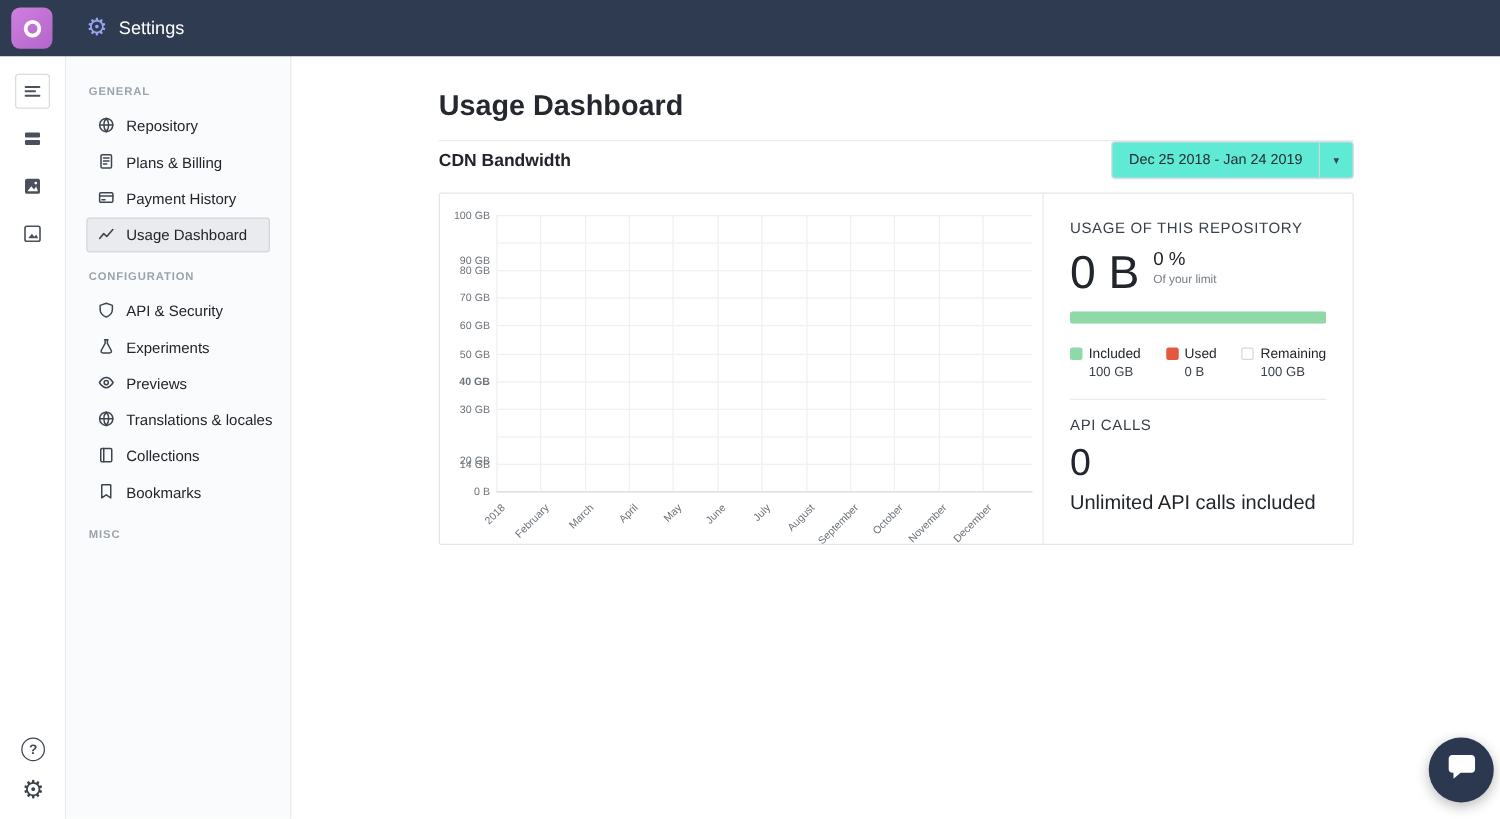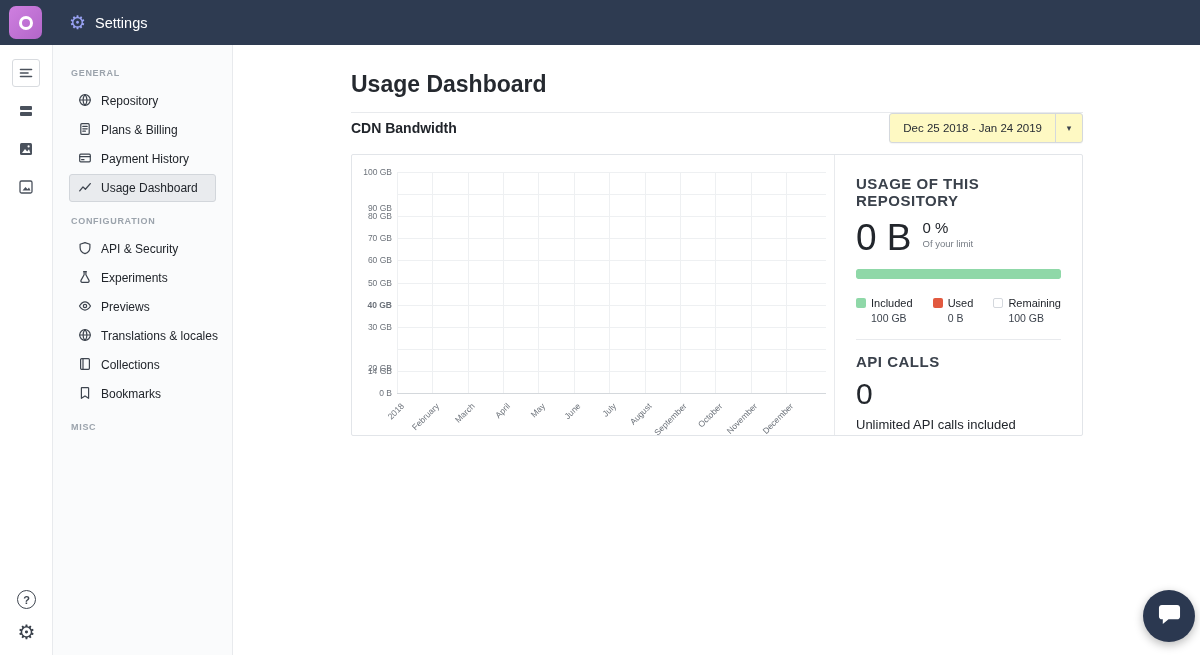--- a/index.html
+++ b/index.html
@@ -42,55 +42,55 @@
   .nav-item svg { flex:none; }
 
   
   .content { position:absolute; top:45px; left:234px; right:0; bottom:0; background:#fff; }
   .container { width:732px; margin:0 auto; padding-top:26px; }
   .page-title { font-size:23px; font-weight:bold; color:#25292f; }
   .divider { border:none; border-top:1px solid #e8eaed; margin-top:14px; }
   .section-row { display:flex; align-items:center; justify-content:space-between; }
   .section-heading { font-size:14px; font-weight:bold; color:#21252b; }
 
-  .date-control { display:flex; align-items:stretch; height:30px; background:#fef9c3;
+  .date-control { display:flex; align-items:stretch; height:30px; background:#5eead4;
                   border:1px solid #d4d8dd; border-radius:3px; cursor:pointer;
                   box-shadow:0 1px 1px rgba(0,0,0,.04); }
   .date-label { display:flex; align-items:center; padding:0 13px; font-size:11.5px; color:#272c33; }
   .date-caret { width:27px; border-left:1px solid #d4d8dd; display:flex; align-items:center;
                 justify-content:center; font-size:9px; color:#3c434d; }
 
   
   .card { display:flex; margin-top:11px; height:282px; background:#fff;
           border:1px solid #e2e5e9; border-radius:2px; }
   .chart { position:relative; flex:1; overflow:hidden; }
   .gridline-h { position:absolute; height:1px; background:#eef0f2; }
   .gridline-h.axis { background:#d4d8dc; }
   .gridline-v { position:absolute; width:1px; background:#eef0f2; }
   .tick-y { position:absolute; left:0; width:40px; text-align:right; font-size:8.5px; color:#6c727a; }
   .tick-x { position:absolute; font-size:8.5px; color:#6c727a; white-space:nowrap;
             transform:rotate(-45deg); transform-origin:100% 0; }
 
   .panel { width:248px; border-left:1px solid #e8eaed; padding:20px 21px 0; }
-  .panel-heading { font-size:15px; font-weight:bold; letter-spacing:.5px; color:#3a414b; }
+  .panel-heading { font-size:12px; font-weight:normal; letter-spacing:.5px; color:#3a414b; }
   .usage-row { display:flex; align-items:flex-start; gap:11px; margin-top:10px; }
   .usage-value { font-size:37px; color:#22262c; line-height:1; }
   .usage-pct { font-size:15px; color:#22262c; }
   .usage-cap { font-size:9.5px; color:#767c84; margin-top:2px; }
   .progress-track { margin-top:13px; height:10px; border-radius:2px; overflow:hidden; }
   .progress { height:10px; background:#8fd8a8; border-radius:2px; }
   .legend { display:flex; justify-content:space-between; margin-top:18px; }
   .legend-item { font-size:11px; color:#22262c; }
   .legend-top { display:flex; align-items:center; gap:5px; }
   .swatch { width:10px; height:10px; border-radius:2px; flex:none; }
   .swatch.remaining { border:1px solid #d4d8dd; }
   .legend-value { margin-left:15px; margin-top:3px; font-size:10.5px; color:#3c434d; }
   .panel-hr { border:none; border-top:1px solid #e8eaed; margin:15px 0 13px; }
   .api-value { font-size:30px; color:#22262c; margin-top:7px; }
-  .api-cap { font-size:13px; color:#22262c; margin-top:6px; }
+  .api-cap { font-size:16px; color:#22262c; margin-top:6px; }
 
   
   .intercom { position:absolute; right:5px; bottom:13px; width:52px; height:52px; border-radius:50%;
               background:#2b3850; display:flex; align-items:center; justify-content:center;
               box-shadow:0 3px 10px rgba(0,0,0,.28); cursor:pointer; }
 </style>
 </head>
 <body>
 
 <header class="topbar">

○ ○ ○ ○

Problem – Word for word, restate the line that contains "solid #e8eaed; margin:15px" and each line after it, up to and including the last line of the listing; include nothing else.

Exercise output –
   .panel-hr { border:none; border-top:1px solid #e8eaed; margin:15px 0 13px; }
   .api-value { font-size:30px; color:#22262c; margin-top:7px; }
-  .api-cap { font-size:13px; color:#22262c; margin-top:6px; }
+  .api-cap { font-size:16px; color:#22262c; margin-top:6px; }
 
   
   .intercom { position:absolute; right:5px; bottom:13px; width:52px; height:52px; border-radius:50%;
               background:#2b3850; display:flex; align-items:center; justify-content:center;
               box-shadow:0 3px 10px rgba(0,0,0,.28); cursor:pointer; }
 </style>
 </head>
 <body>
 
 <header class="topbar">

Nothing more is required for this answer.